● **Structured diff data**
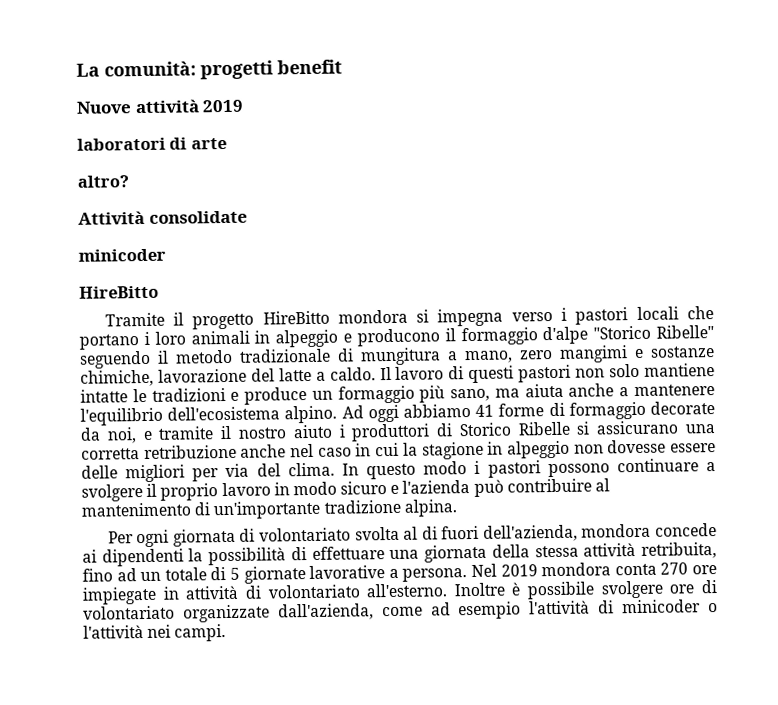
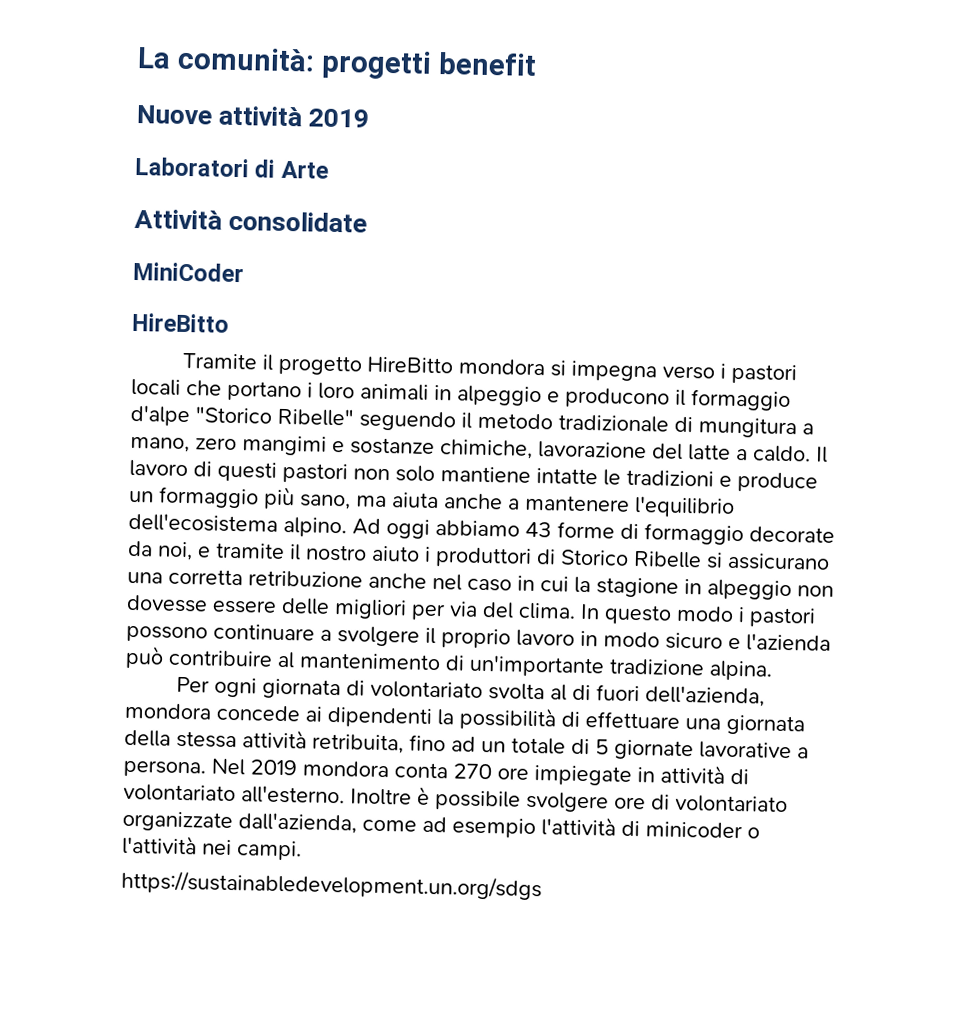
- laboratori di arte
- altro?
+ Laboratori di Arte
  Attività consolidate
- minicoder
+ MiniCoder
- Ad oggi abbiamo 41 forme di formaggio decorate da noi, e tramite il nostro aiuto i produttori di Storico Ribelle si assicurano una corretta retribuzione anche nel caso in cui la stagione in alpeggio non dovesse essere delle migliori per via del clima.
+ Ad oggi abbiamo 43 forme di formaggio decorate da noi, e tramite il nostro aiuto i produttori di Storico Ribelle si assicurano una corretta retribuzione anche nel caso in cui la stagione in alpeggio non dovesse essere delle migliori per via del clima.
+ https://sustainabledevelopment.un.org/sdgs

● **GOAL OF THE EXERCISE**
Could you set down every entry again exactly as written, leaving out any pictures?

● **TASK ANSWER**
- laboratori di arte
- altro?
+ Laboratori di Arte
  Attività consolidate
- minicoder
+ MiniCoder
- Ad oggi abbiamo 41 forme di formaggio decorate da noi, e tramite il nostro aiuto i produttori di Storico Ribelle si assicurano una corretta retribuzione anche nel caso in cui la stagione in alpeggio non dovesse essere delle migliori per via del clima.
+ Ad oggi abbiamo 43 forme di formaggio decorate da noi, e tramite il nostro aiuto i produttori di Storico Ribelle si assicurano una corretta retribuzione anche nel caso in cui la stagione in alpeggio non dovesse essere delle migliori per via del clima.
+ https://sustainabledevelopment.un.org/sdgs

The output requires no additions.